They climbed aboard the odorous yellow bus that carried pigs and people with Christian impartiality. It was known as Bittner’s Folly, but not to Bittner. There were seven Follies, each with a bright red slogan painted on its battered side: SAME TIME SAME STATION. The slogan was Bittner’s challenge to the branch line railroad.
Years before, Bittner had walked in front of an incoming train to show his contempt for the schedule, and lost both legs. In retaliation he collected a fleet of opposition busses and trucks. Bittner’s busses went everywhere the trains went, neck to neck, hugging the tracks. They were fleas on the cast-iron hide of rapid transit. Once, an engineer, young and new to the line, tried to shake one off. He stopped his train in the middle of the country, climbed down from his cab, and, strolling to a nearby field, picked himself a buttercup. This was supposed to confound the bus. Bittner’s driver got six to his one and beat him to the start.
Bittner undercut the train rates, carried weddings and funerals free, and transported all livestock that would fit in the aisles. He could afford it; he was rich. He lived an abundant life in a fearful wheel chair, in a tidy little house next door to the station in Crestwood. The house was honeycombed with ramps and had an unobstructed view of the branch line railway and the parallel state road. He spent his days sailing up and down the ramps and wielding his powerful binoculars at the windows. People said he could read the date on a nickel in a driver’s pocket.
Mark had never met Bittner, but he had often coveted the binoculars. He was thinking of them when he boarded the bus. It was Folly Number Three.
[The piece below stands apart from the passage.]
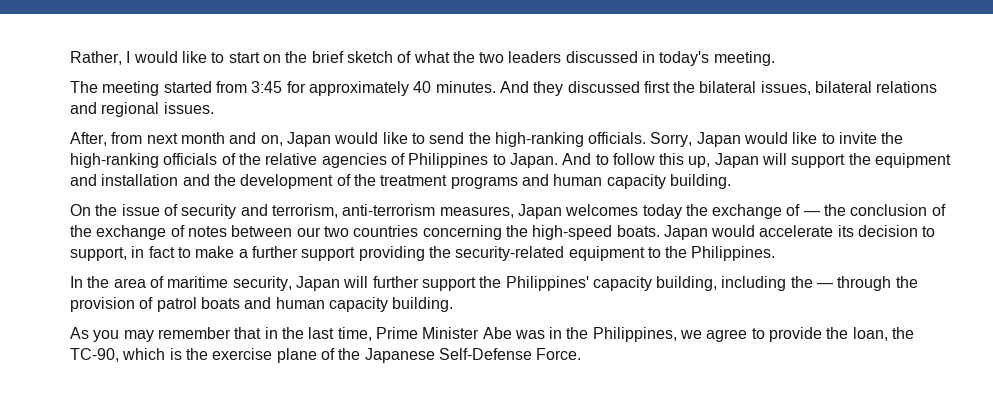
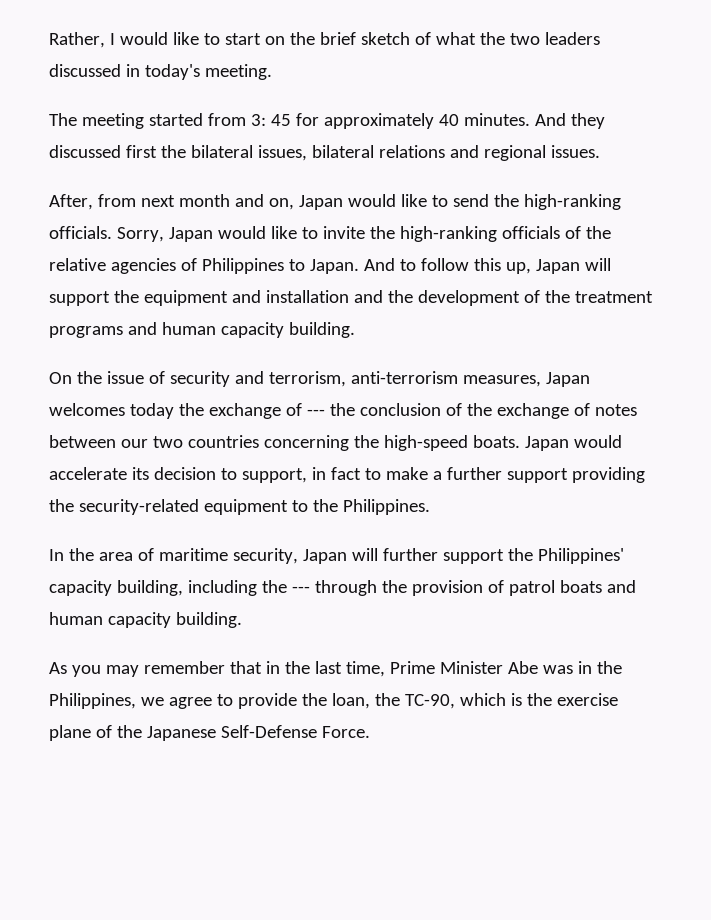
[251,81,283,93] 3:45 -> [250,114,291,126] 3: 45
[803,211,820,216] — -> [306,409,325,416] ---
[817,283,834,288] — -> [291,586,310,593] ---

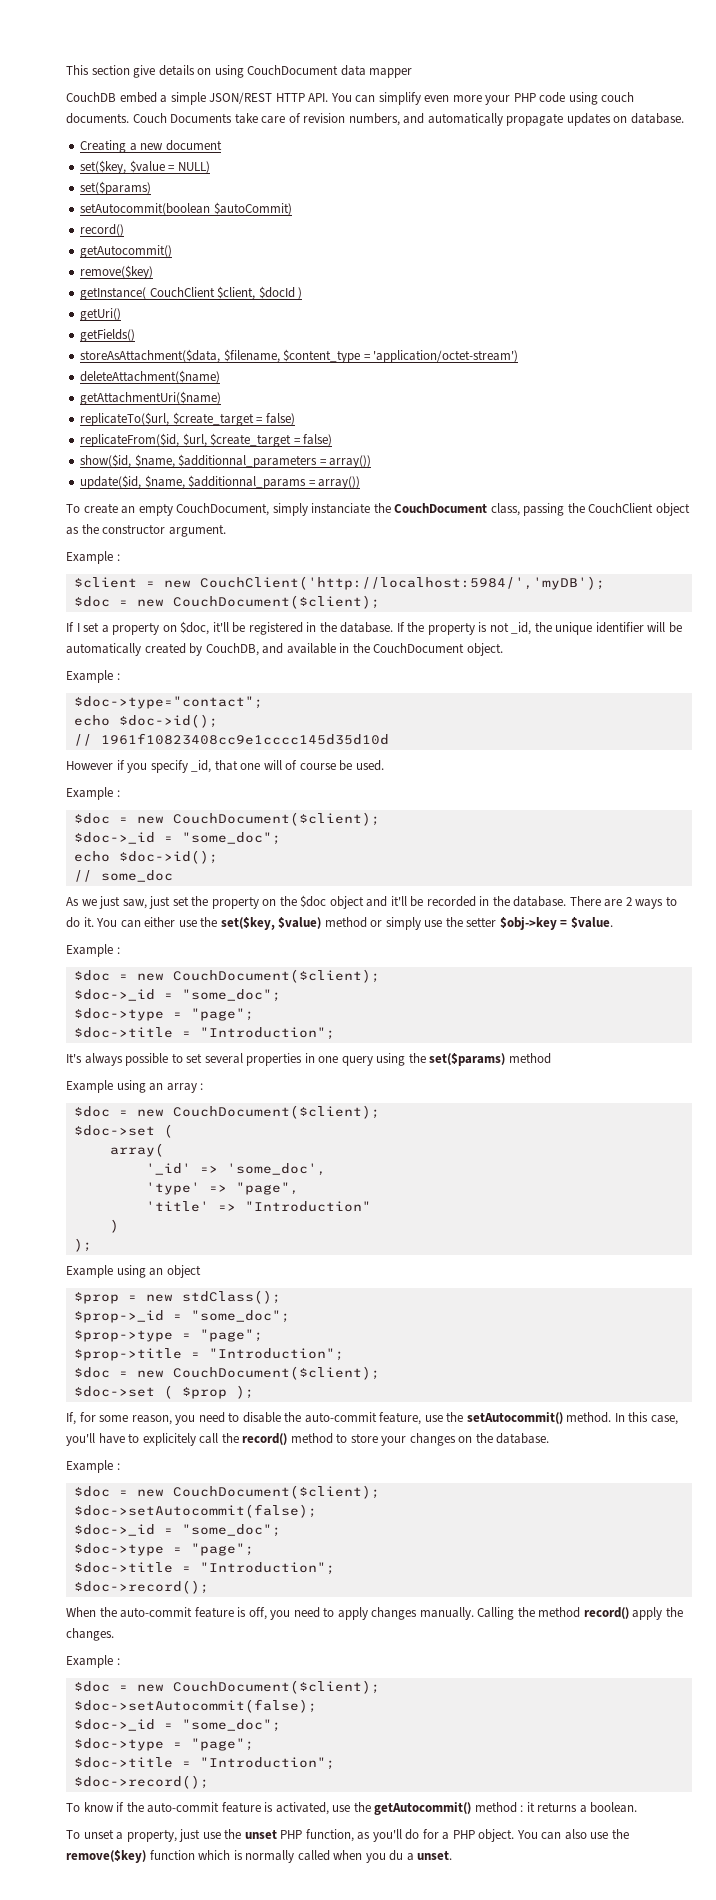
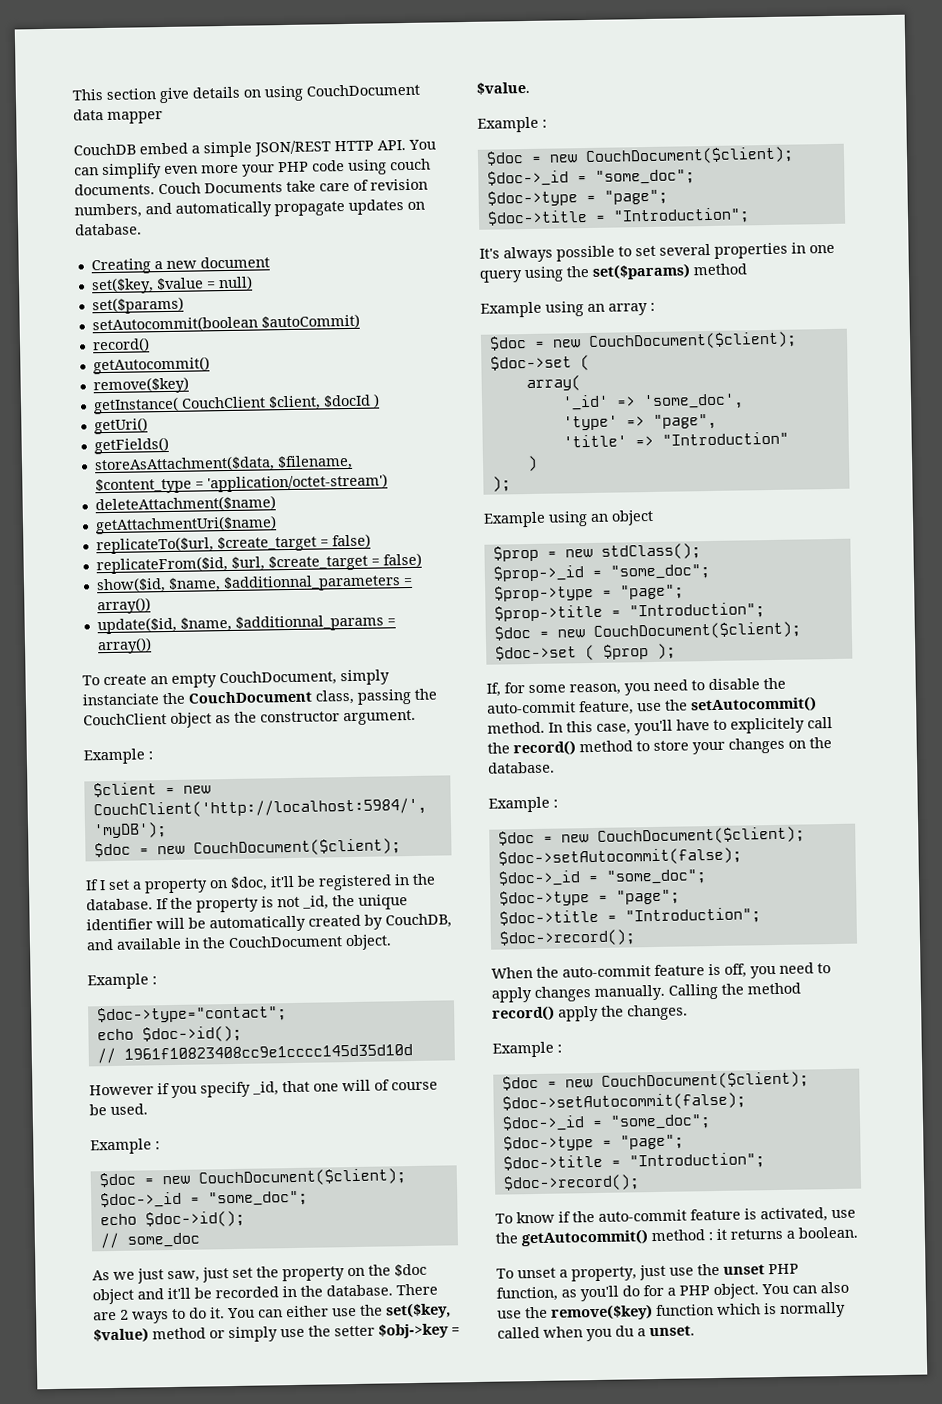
[177,161,210,173] NULL) -> [217,275,253,291] null)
They had hardly found places when a two-coach train on a nearby track gave a warning cough. The bus shuddered and plunged forward. They were off. Mark clung to a seat that had too recently been occupied by a very young child whose other weakness was chewing gum. There was no conversation.
Five miles later, at Crestwood, he crawled out and waved a limp farewell to Perley. The tiny red brick station was as picturesque as he remembered it, covered now with vines instead of snow. The once bare bushes bloomed and the summer dust lay thick on paths where he had once walked arm in arm with murder. This time there was no icy wind, no wailing in the trees. But he felt that winter wind again, and he shivered and looked down at the gooseflesh on his bare, sunburned arm. “I need sleep, or something,” he said. “There’s nothing wrong. It’s coming back here that does it.”
Amos Partridge was on the station platform, struggling with the mailbag and hurling his obligatory imprecations at the departing bus.
Mark waved. “See you later,” he shouted, and hoped he sounded cheerful. He started up the lane of little houses.
Bees droned and gardens sent out waves of perfume. He turned gratefully in at Beulah Pond’s gate and wasn’t surprised when she burst through the door before the gate clicked. The old grapevine still worked; Ella May, the hawk-eyed spouse of the legless Bittner, had seen him come and telephoned ahead.
Bessy Petty beamed over Beulah’s thin shoulder. She’d dropped in to pick beetles, she said. They chirped, screamed, scolded, and kissed. In five minutes he was sitting under a peach tree in the back garden, with a Tom Collins in his hand because lemon juice is so good for you early in the day.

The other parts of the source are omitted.